While using traditionally male-dominated sports like football, sport for development programs must ensure gender sensitivity to improve women’s and girls’ access and participation.

Since the sudden rise in refugees seeking asylum in Europe, many sport-based social inclusion programs have been established. Sport for development programs promote and foster the overall human security of refugees, contributing to social inclusion, social development and physical and mental well-being. In addition, sport-based programs are a tool to bring communities together and address social inequalities.

However, in traditionally male-dominated sports, there is a clear gender disparity visible in sports for development programs. Refugee women and girls are more likely to be excluded or restricted from participating in football-based programs, as the vast majority of participants in such programs are male. What are the challenges refugee women face and how can football-based programs become more gender-sensitive?

Gender disparity in football programs

There are multiple explanations for the gender disparity in football-based programs. First, conservative socio-cultural norms might restrict refugee women and girls from playing football, either because participation in sports clashes with their supportive role within the family, or because they are not expected to play football.
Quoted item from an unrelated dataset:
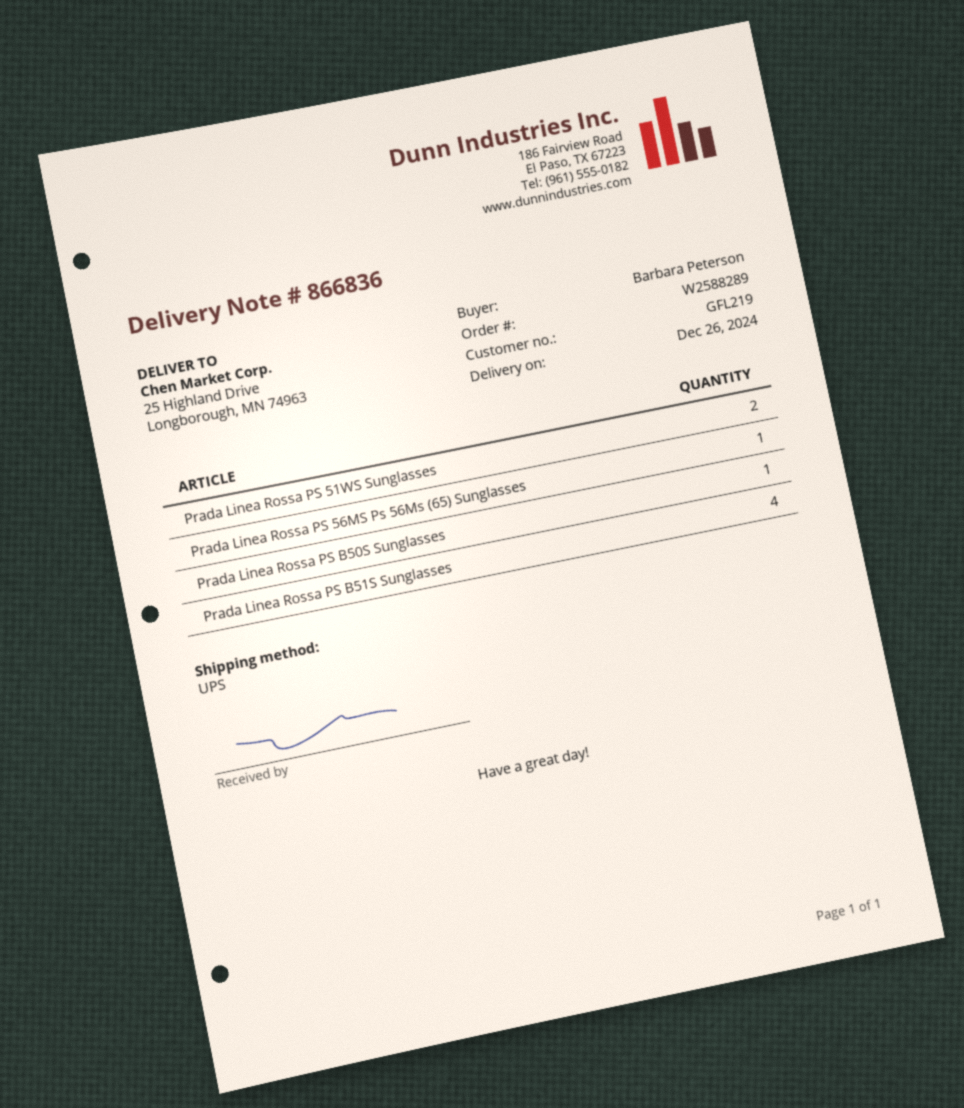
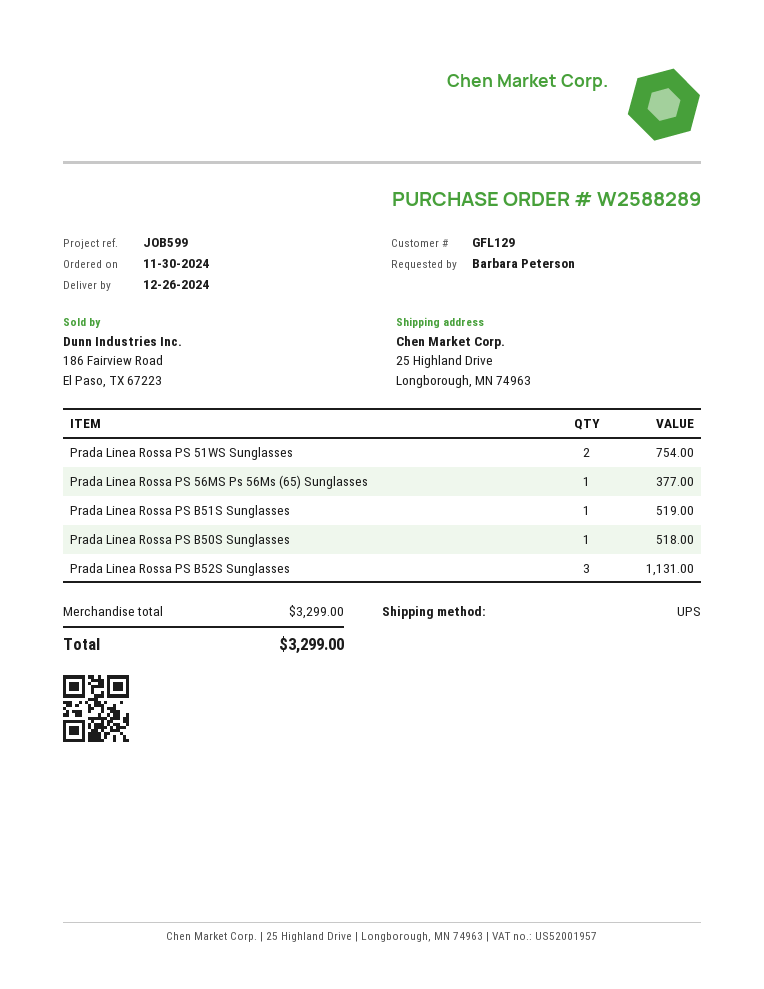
customer number: GFL219 -> GFL129
Prada Linea Rossa PS B51S Sunglasses: 4 -> 1
Prada Linea Rossa PS B52S Sunglasses: none -> 3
Second, as a result of gender socialization, women and girls tend to be less interested in participating in male-dominated sports and rather opt for sports that are more ‘socially acceptable’, or gender-typical.

Third, women and girls are interested in football, but programs are not tailored to their needs – or gender-sensitive – which prevents them from participating long-term. Furthermore, research has shown that an ‘add girls and stir’ approach is often unsuccessful and, in some cases, counter-productive in addressing gender equality. Therefore, in order to successfully increase the participation of refugee women and girls, a gender-sensitive approach is needed.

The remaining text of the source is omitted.